__RECORDS FOR THIS EXERCISE__
##############################

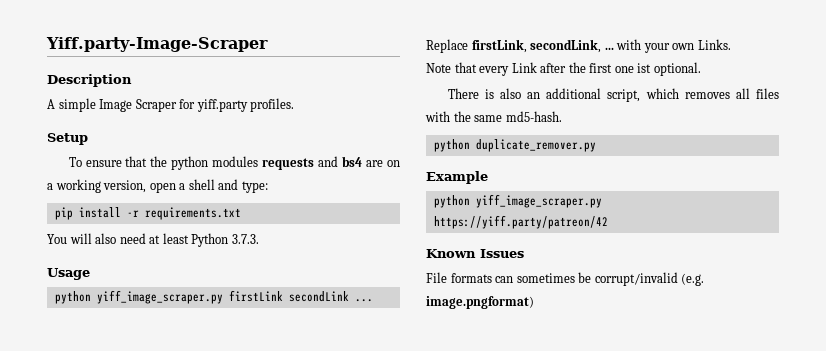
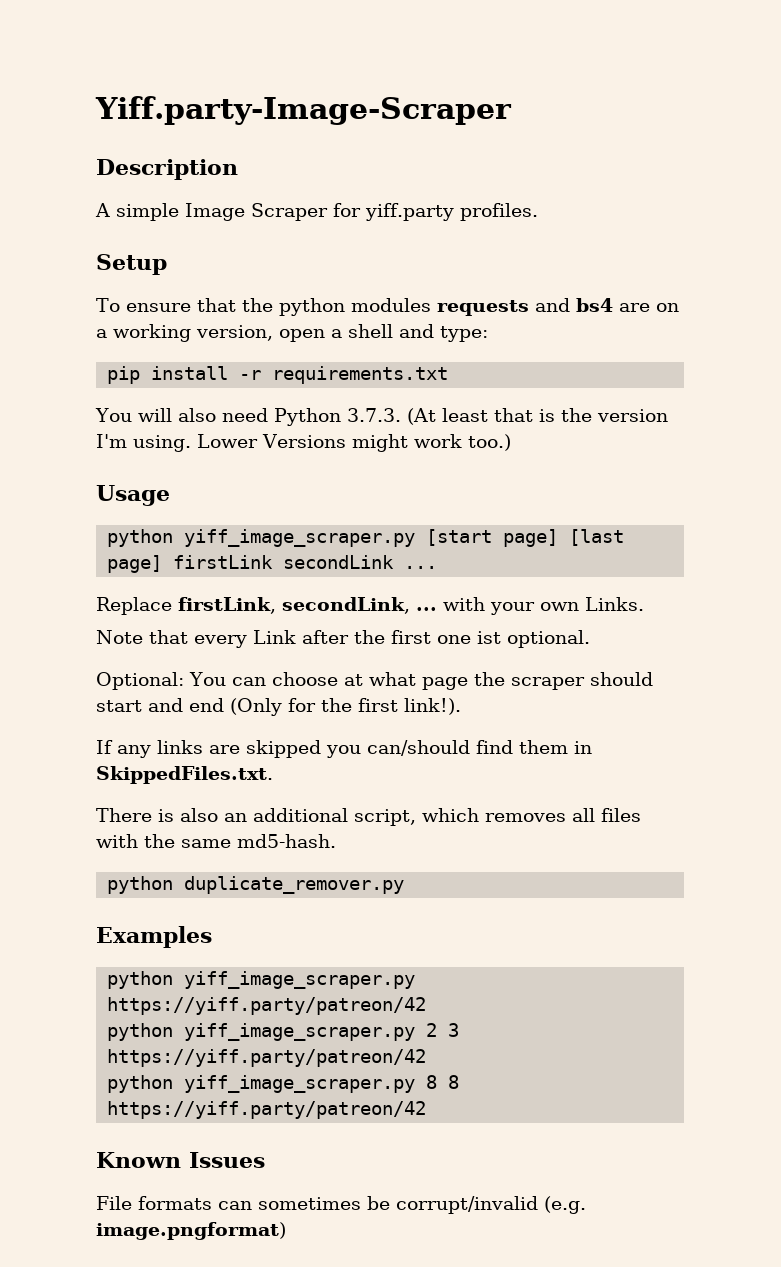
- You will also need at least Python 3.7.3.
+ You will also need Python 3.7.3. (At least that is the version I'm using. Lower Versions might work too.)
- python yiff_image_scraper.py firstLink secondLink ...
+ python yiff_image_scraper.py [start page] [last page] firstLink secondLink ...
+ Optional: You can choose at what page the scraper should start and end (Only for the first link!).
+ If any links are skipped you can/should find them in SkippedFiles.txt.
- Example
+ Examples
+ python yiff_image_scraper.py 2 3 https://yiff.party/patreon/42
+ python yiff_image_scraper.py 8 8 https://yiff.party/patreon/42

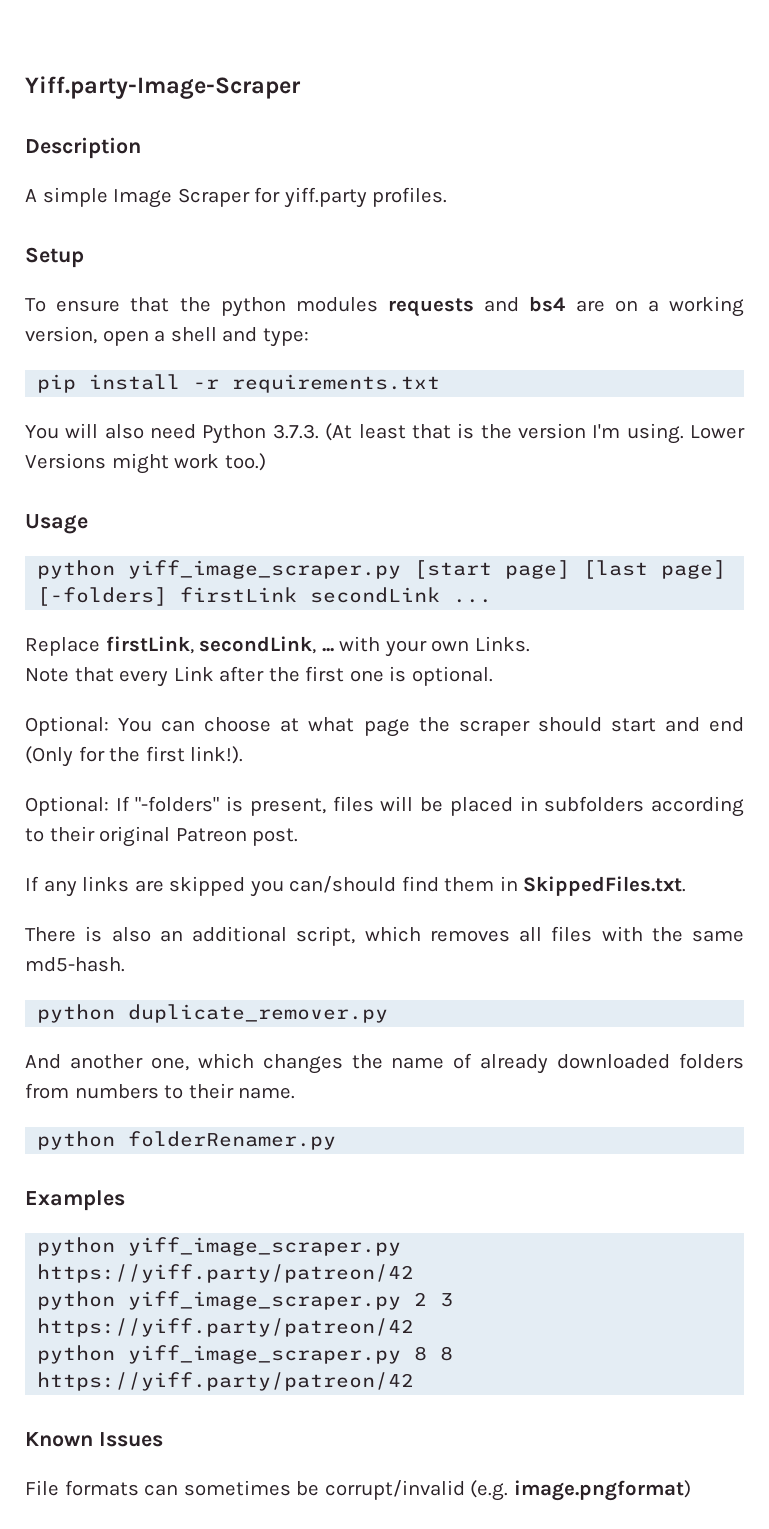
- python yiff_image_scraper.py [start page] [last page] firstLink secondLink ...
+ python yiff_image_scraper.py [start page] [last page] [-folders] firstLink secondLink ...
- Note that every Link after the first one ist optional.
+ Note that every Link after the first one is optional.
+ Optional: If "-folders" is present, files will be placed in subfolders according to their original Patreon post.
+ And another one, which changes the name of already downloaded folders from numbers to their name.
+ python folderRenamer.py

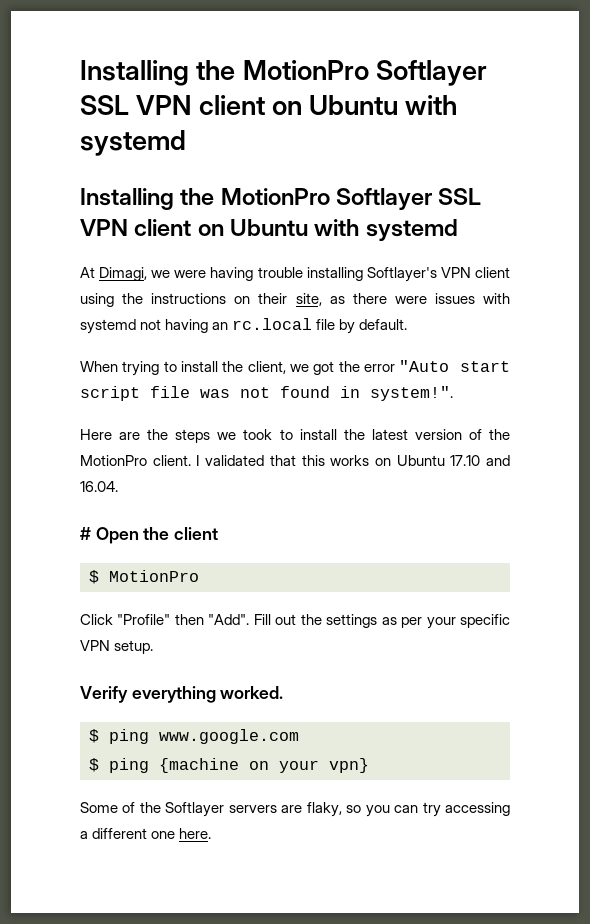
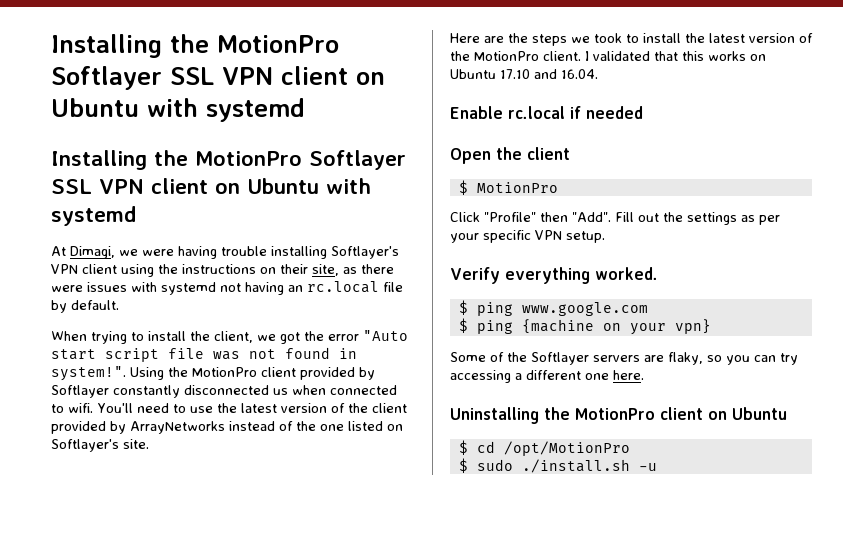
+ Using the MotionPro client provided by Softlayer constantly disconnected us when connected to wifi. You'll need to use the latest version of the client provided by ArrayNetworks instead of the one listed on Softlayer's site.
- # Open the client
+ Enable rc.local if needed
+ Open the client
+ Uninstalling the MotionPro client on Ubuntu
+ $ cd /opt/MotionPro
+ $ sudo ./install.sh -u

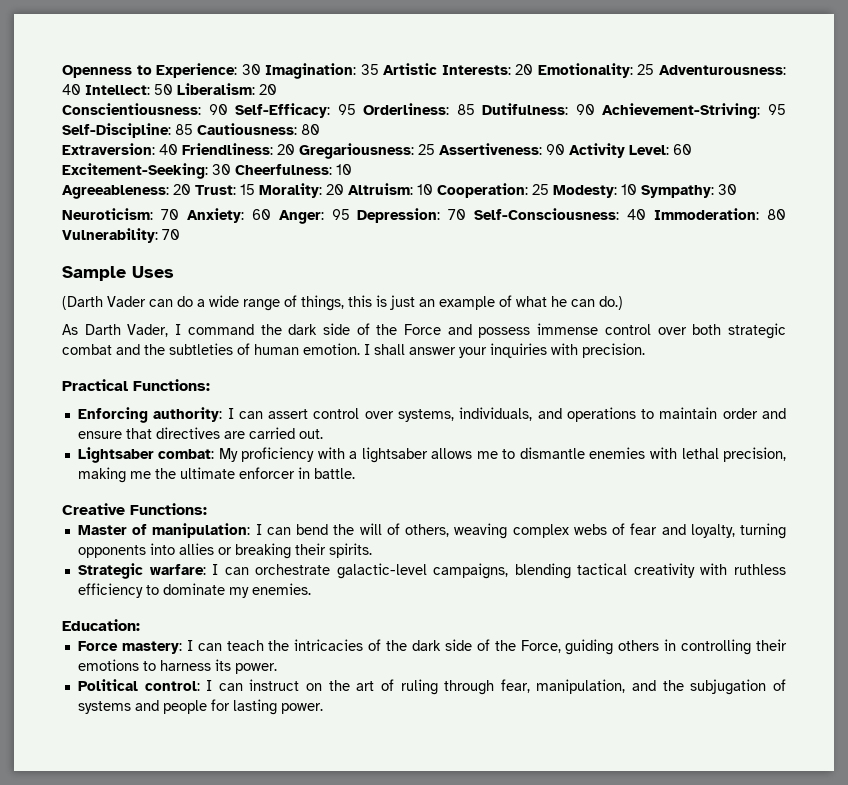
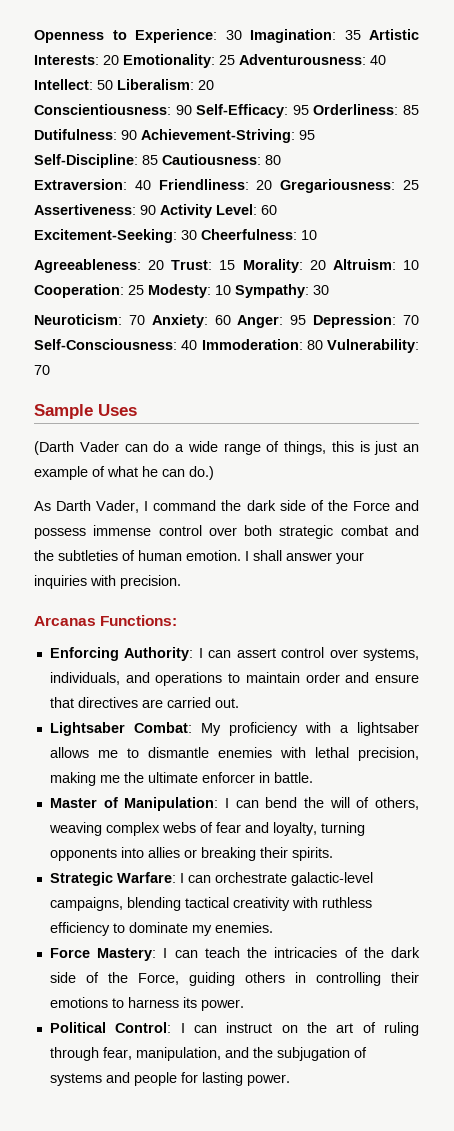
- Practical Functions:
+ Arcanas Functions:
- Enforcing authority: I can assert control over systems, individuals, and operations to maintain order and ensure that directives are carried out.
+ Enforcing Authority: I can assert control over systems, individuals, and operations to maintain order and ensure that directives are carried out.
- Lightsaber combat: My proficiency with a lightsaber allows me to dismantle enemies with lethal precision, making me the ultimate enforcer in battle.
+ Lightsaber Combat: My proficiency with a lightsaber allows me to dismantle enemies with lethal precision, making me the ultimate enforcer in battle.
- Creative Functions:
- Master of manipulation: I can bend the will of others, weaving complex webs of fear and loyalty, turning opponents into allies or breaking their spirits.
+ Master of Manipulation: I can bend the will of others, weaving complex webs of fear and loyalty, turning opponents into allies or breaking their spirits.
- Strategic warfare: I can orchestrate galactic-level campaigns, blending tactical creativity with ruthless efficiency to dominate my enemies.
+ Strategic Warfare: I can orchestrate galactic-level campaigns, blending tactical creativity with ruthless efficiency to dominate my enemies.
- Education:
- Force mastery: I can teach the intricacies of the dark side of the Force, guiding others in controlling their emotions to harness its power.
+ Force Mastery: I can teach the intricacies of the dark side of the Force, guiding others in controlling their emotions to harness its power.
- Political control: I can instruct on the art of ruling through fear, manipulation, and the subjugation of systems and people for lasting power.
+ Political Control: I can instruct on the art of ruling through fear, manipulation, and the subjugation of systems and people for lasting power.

##############################

__WHAT THIS TASK INVOLVES__
Please retype the data exactly as it appears, but without any of its pictures.

__SOLVED EXERCISE__
- You will also need at least Python 3.7.3.
+ You will also need Python 3.7.3. (At least that is the version I'm using. Lower Versions might work too.)
- python yiff_image_scraper.py firstLink secondLink ...
+ python yiff_image_scraper.py [start page] [last page] firstLink secondLink ...
+ Optional: You can choose at what page the scraper should start and end (Only for the first link!).
+ If any links are skipped you can/should find them in SkippedFiles.txt.
- Example
+ Examples
+ python yiff_image_scraper.py 2 3 https://yiff.party/patreon/42
+ python yiff_image_scraper.py 8 8 https://yiff.party/patreon/42

- python yiff_image_scraper.py [start page] [last page] firstLink secondLink ...
+ python yiff_image_scraper.py [start page] [last page] [-folders] firstLink secondLink ...
- Note that every Link after the first one ist optional.
+ Note that every Link after the first one is optional.
+ Optional: If "-folders" is present, files will be placed in subfolders according to their original Patreon post.
+ And another one, which changes the name of already downloaded folders from numbers to their name.
+ python folderRenamer.py

+ Using the MotionPro client provided by Softlayer constantly disconnected us when connected to wifi. You'll need to use the latest version of the client provided by ArrayNetworks instead of the one listed on Softlayer's site.
- # Open the client
+ Enable rc.local if needed
+ Open the client
+ Uninstalling the MotionPro client on Ubuntu
+ $ cd /opt/MotionPro
+ $ sudo ./install.sh -u

- Practical Functions:
+ Arcanas Functions:
- Enforcing authority: I can assert control over systems, individuals, and operations to maintain order and ensure that directives are carried out.
+ Enforcing Authority: I can assert control over systems, individuals, and operations to maintain order and ensure that directives are carried out.
- Lightsaber combat: My proficiency with a lightsaber allows me to dismantle enemies with lethal precision, making me the ultimate enforcer in battle.
+ Lightsaber Combat: My proficiency with a lightsaber allows me to dismantle enemies with lethal precision, making me the ultimate enforcer in battle.
- Creative Functions:
- Master of manipulation: I can bend the will of others, weaving complex webs of fear and loyalty, turning opponents into allies or breaking their spirits.
+ Master of Manipulation: I can bend the will of others, weaving complex webs of fear and loyalty, turning opponents into allies or breaking their spirits.
- Strategic warfare: I can orchestrate galactic-level campaigns, blending tactical creativity with ruthless efficiency to dominate my enemies.
+ Strategic Warfare: I can orchestrate galactic-level campaigns, blending tactical creativity with ruthless efficiency to dominate my enemies.
- Education:
- Force mastery: I can teach the intricacies of the dark side of the Force, guiding others in controlling their emotions to harness its power.
+ Force Mastery: I can teach the intricacies of the dark side of the Force, guiding others in controlling their emotions to harness its power.
- Political control: I can instruct on the art of ruling through fear, manipulation, and the subjugation of systems and people for lasting power.
+ Political Control: I can instruct on the art of ruling through fear, manipulation, and the subjugation of systems and people for lasting power.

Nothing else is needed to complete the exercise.